Going to court can seem like a minefield to many – when to stand, when to sit and when to bow, how to speak to the magistrate or judge, where to speak from, what to call them, what to say – the list goes on.
Adding to the confusion is legal jargon used by prosecutors, defence lawyers and whoever that person is that decides the case.
While plain English is often the best approach, it can help those who are going to court to know some of the most common terms used inside courts like the Downing Centre.
Here are some of the top ones, so you can look like a pro – or at least understand what everyone is going on about.
This is the list of cases that will be heard in court on any particular day.
The Downing Centre Local court list is printed and posted on Level 4, and contains all the matters that will be heard, along with the courtroom they will be heard in.
The District Court lists are also printed and posted daily.

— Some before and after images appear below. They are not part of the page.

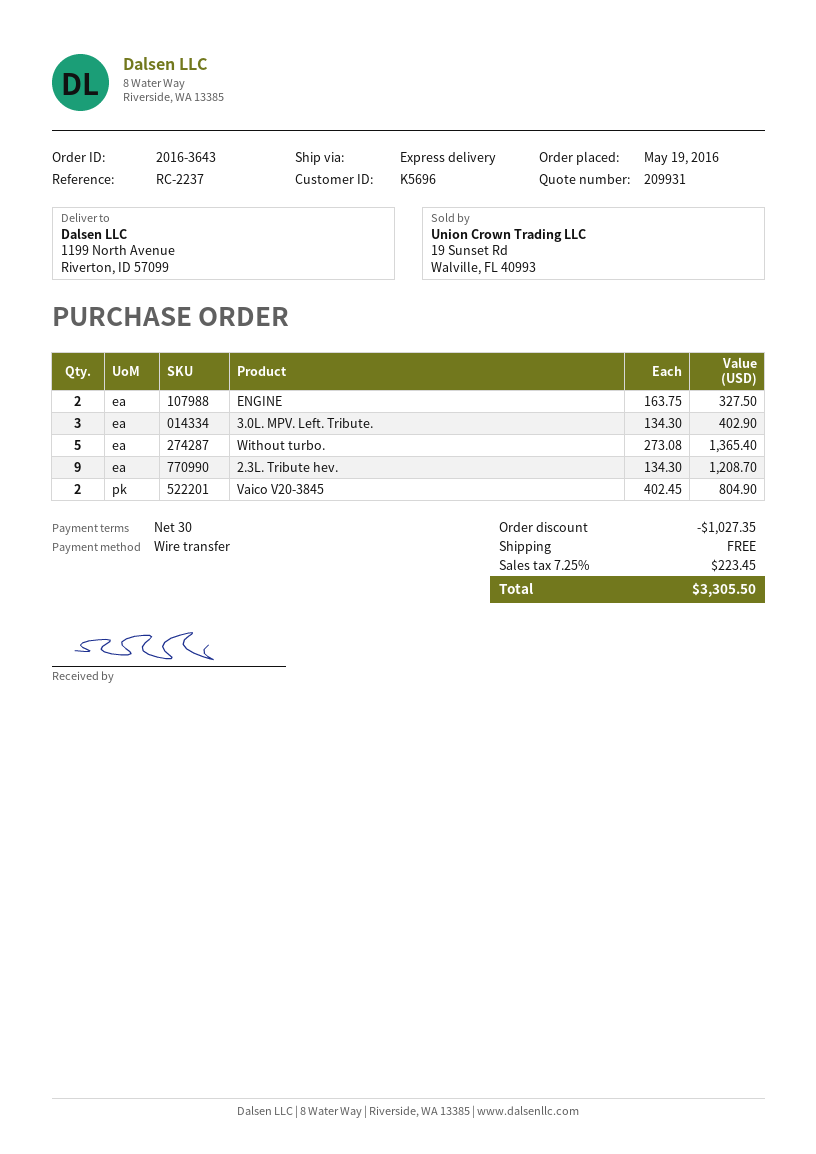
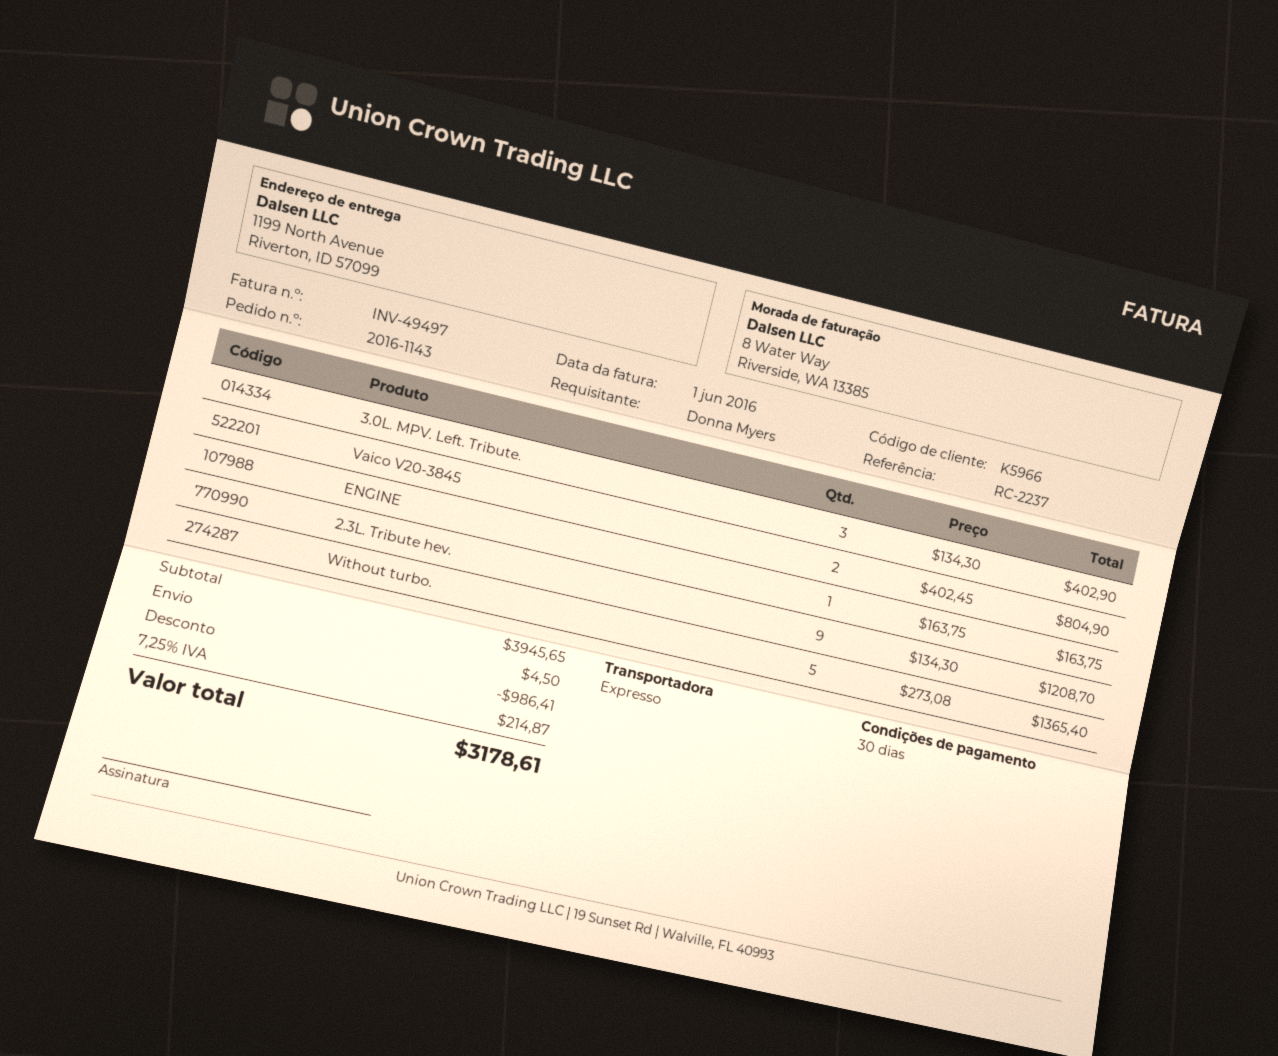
order number: 2016-3643 -> 2016-1143
customer number: K5696 -> K5966
ENGINE: 2 x 163.75 = 327.50 -> 1 x 163.75 = 163.75
discount: 1027.35 -> 986.41
shipping: 0.00 -> 4.50
tax: 7.25% = 223.45 -> 7.25% = 214.87
total: 3305.50 -> 3178.61

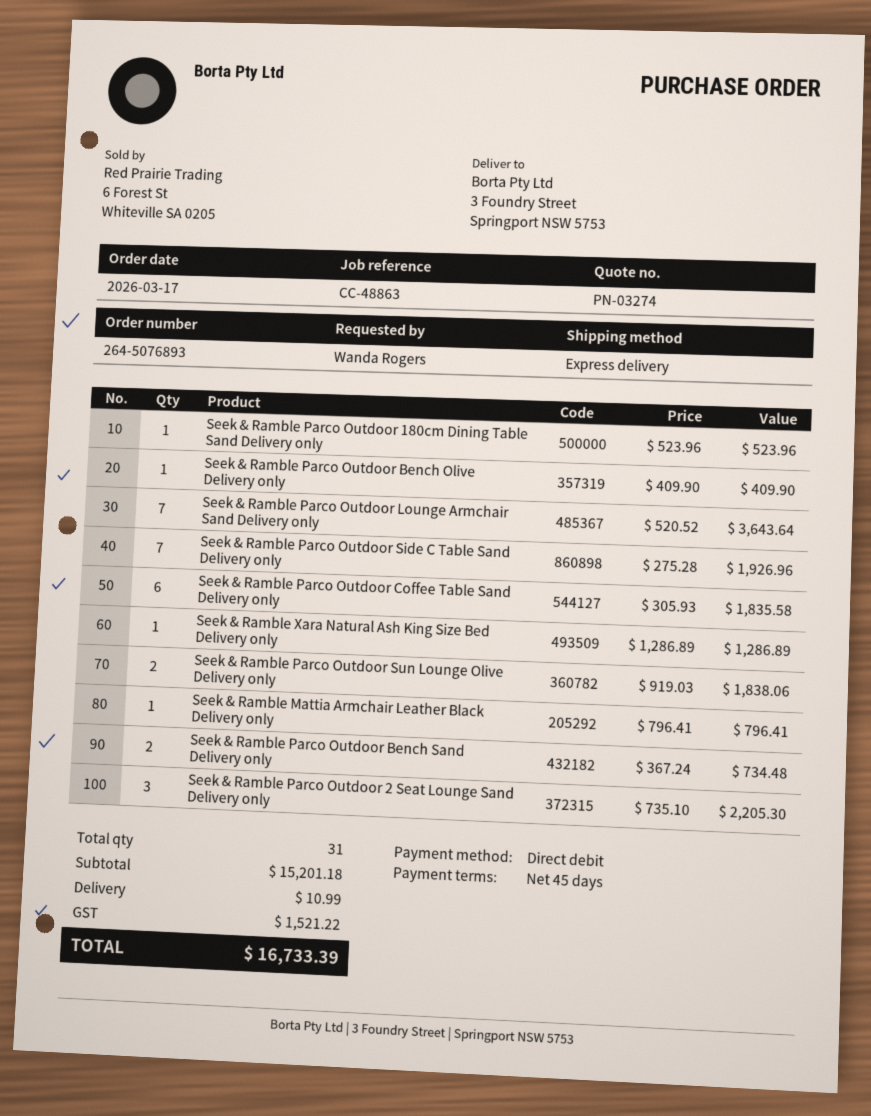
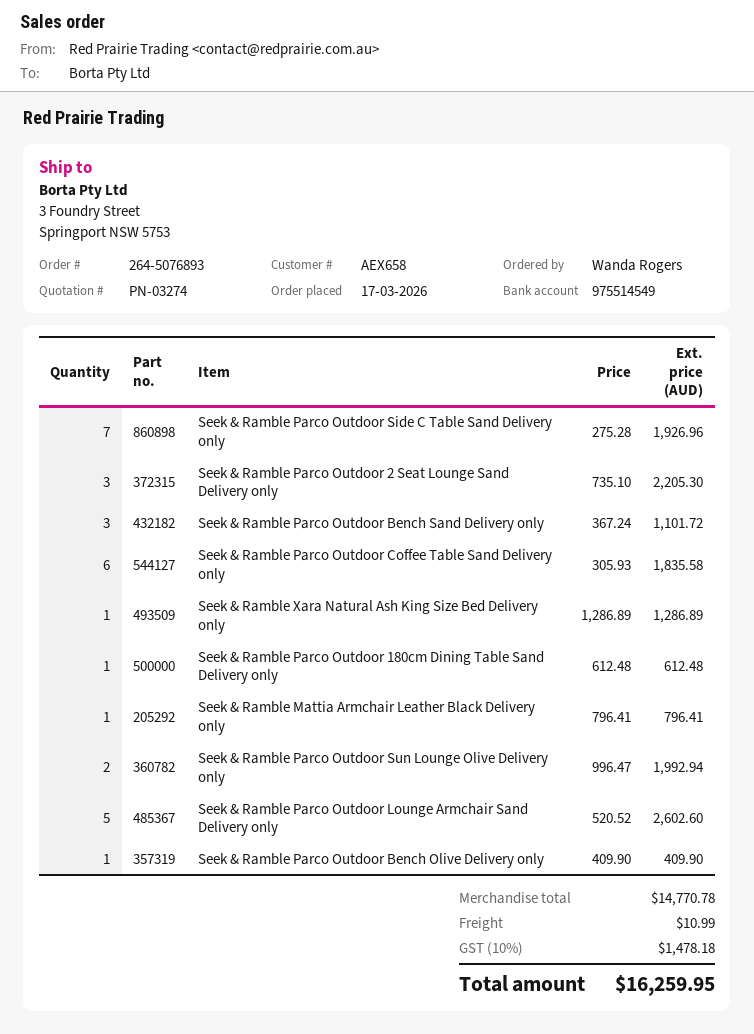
Seek & Ramble Parco Outdoor 180cm Dining Table Sand Delivery only: 1 x 523.96 = 523.96 -> 1 x 612.48 = 612.48
Seek & Ramble Parco Outdoor Lounge Armchair Sand Delivery only: 7 x 520.52 = 3643.64 -> 5 x 520.52 = 2602.60
Seek & Ramble Parco Outdoor Sun Lounge Olive Delivery only: 2 x 919.03 = 1838.06 -> 2 x 996.47 = 1992.94
Seek & Ramble Parco Outdoor Bench Sand Delivery only: 2 x 367.24 = 734.48 -> 3 x 367.24 = 1101.72
subtotal: 15201.18 -> 14770.78
tax: 1521.22 -> 1478.18
total: 16733.39 -> 16259.95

1. ‘Standing a matter in the list’
This is a handy thing to do if you can’t have your matter heard straight away – because you are waiting for a witness, a document, or maybe even your lawyer!
Asking for a matter to be “stood” or “held” in the list means that you would like your case heard later in the day.
Prosecutors, criminal defence lawyers and unrepresented defendants can all request that the case stands a matter in the list.
2. Magistrate, judge or registrar?
Many people use the terms interchangeably, or use the term ‘judge’ to refer to all judicial officers of any court.
The difference is simple: in the local court, the judicial officer is a magistrate, and in the district court, the judicial officer is a judge.
Sometimes, the person in court will be neither a magistrate nor judge, but someone called a ‘registrar’ – who sorts out cases, decides upon adjournment applications, and undertakes other administrative duties in order to take some of the pressure off magistrates or judges.
When speaking to a Magistrate or Judge, you should address them as “Your Honour”, and a Registrar should simply be address as “Registrar”.
In Downing Centre Local Court, the Registrar sits in courtroom 4.4 – which is often where your matter will be listed on the first court date.
3. ‘My friend’
If you hear a lawyer and a prosecutor referring to each other as “my friend” at the bar table, this doesn’t mean that they are golfing buddies on the weekend.
Rather, this is a term used by all lawyers and prosecutors when they refer to one another. The tradition originated from a time when there were few lawyers who would indeed all know each other.
This is when the court proceedings are postponed until a later date.
An adjournment application can be made by either the defence or prosecution for a range of reasons – to receive legal advice, to await the service of materials, to obtain a medical report, to complete counselling or a program like the Traffic Offender Program or Magistrates Early Referral into Treatment program (‘MERIT’), to prepare for a sentencing hearing, and so on.
5. ‘Brief service orders’
If a lawyer requests ‘brief service orders’, they are asking for the judge or magistrate to order the prosecution to give all of the statements and other materials to the defence by a certain date.
Brief service order will ordinarily be made on the first court date if the defendant indicates a plea of not guilty, and the prosecution will ordinarily be ordered to serve the materials within 4 weeks. A further court date will normally be set 6 weeks away, to allow the defence to go through those materials and either confirm the not guilty plea, or enter a guilty plea.
The term ‘serve’ means to deliver the materials according to methods set out in the court rules – which usually require hand delivery – although the defence may agree to accept service by a less formal method, such as via email or fax.
6. ‘Interim order’
This is an order made by the court which will stay in force just until the next court date.
An example of an interim order is where the defendant in an Apprehended Violence Order (AVO) case is required to comply with AVO conditions until the next court date, or a defendant who faces criminal charges complying with bail conditions.
7. ‘Listing advice’
A local court listing advice is a form that is usually available on the bar table inside the courtroom, which the defence is required to fill out and hand up to the court if the case is being set down for a defended hearing. The defence is required to specify a range of matters: including which prosecution witnesses they require to attend the hearing, the estimated time for the hearing, and whether or not audio-visual facilities are required.
Criminal defence lawyers often write a detailed letter to the prosecution in order to persuade them to drop all or some of the charges. This letter is called ‘representations’.
9. ‘Pre-Sentence Report’
A pre-sentence report (or ‘PSR’) may be ordered by the magistrate or judge after you plead guilty or are found guilty. The report contains background information about you, and says whether you are eligible and suitable for alternatives to imprisonment; such as a good behaviour bond or community service order.
PSR’s are normally ordered if the court is contemplating sending you to prison. However, defence lawyers will sometimes ask the court to order a PSR if they feel it will assist you in court.
In either case, you will need to report to your nearest Probation and Parole Services for assessment.
10. ‘Section 10’
If the court grants a ‘section 10’, it means that a criminal conviction is not recorded against your name even though you are guilty of an offence. You also escape a fine, licence disqualification and any other penalty – although a good behaviour bond can be imposed, and you may have to pay a small fee for court costs and a ‘victims compensation levy’.
So if you are going to court, all the very best to you. We hope that your ‘representations’ are successful if you are pleading not guilty, or that you get a section 10 if you are pleading guilty!